From the outside, stock trading might seem like an easy way make lots of money, awakening our natural curiosity. However, this initial curiosity, fueled by Hollywood blockbusters such as the Wolf of Wall Street, is bound to freefall as soon as the interested discovers the complexity of the world of finances. What they don’t know is that there’s another way to profit from the financial market, namely financial betting.
Financial spread betting refers to wagering on the price movement of a share, index, currency, or any other financial instrument. Spread bettors are basically guessing whether a market will rise or fall. In the words of Investopedia, they “speculate on whether [an] asset’s price will rise or fall using the prices offered to them by a broker.” In general, it is a way to play the stock markets without actually purchasing and selling shares.
Financial betting is around since the 40’s, thanks to a math teacher, Charles K. McNeil, who later became a successful bookie. However, the idea was pioneered only 30 years later by Stuart Wheeler, the founder of IG Index, a financial spread betting company that still exists. At first IG Index let bettors to speculate on the price of gold exclusively.
Introduction to Financial Spread Betting through sports betting
If you’re familiar with spread sports betting you have some advantage over those who never bet until know. Spread sports betting means that instead of betting on the outcome of a sporting event, you’re betting on other factors, such as the number of goals or red cards. In financial spread betting you bet on the rise or fall of a stock in a given period of time, instead of buying it then selling it for more or less.

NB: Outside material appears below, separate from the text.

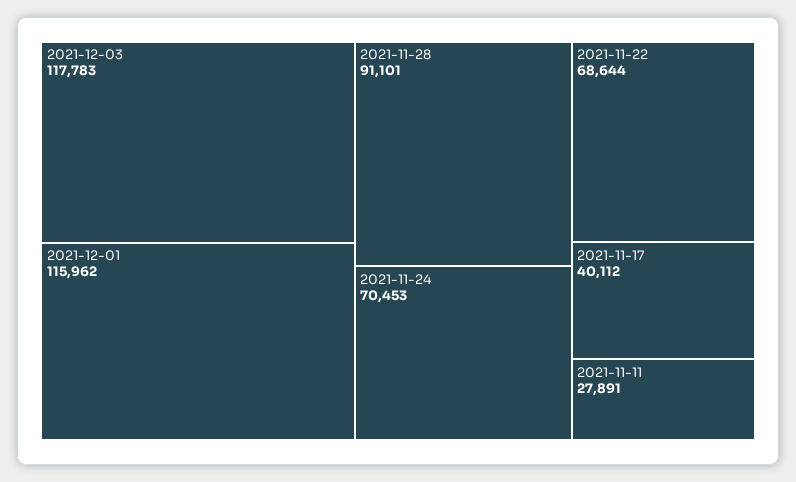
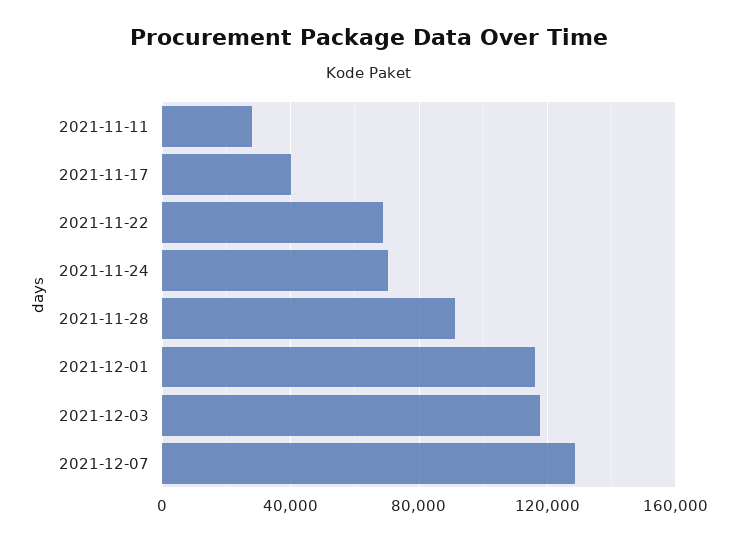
2021-12-07: none -> 130000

Therefore, financial spread betting can allow you to profit even if the prices are falling.
Nowadays this form of betting is increasingly popular, with three well-known variations to choose from: fixed odds financial betting, floating odds financial betting, and binary betting. Experts recommend fixed odds financial betting for beginners. One of the reasons for this is that with fixed odds financial betting there’s no need to learn all the jargon.
“You must take it slowly at the start. Don’t put too much money in all at once when you are just beginning,” recommends Simon Cawkell, who made millions on financial spread betting. Even if it appears to be simple at first sight, financial betting required daily research and observation. Cawkell, for example, installed numerous TV screens in his home to follow financial news.
Nowadays, the biggest online sportsbooks in the UK and other countries have their own financial betting services. Bet365 offers such services at its sports betting lobby, under financials. Users can bet on currencies, aka the Foreign Exchange Market (FOREX) among others.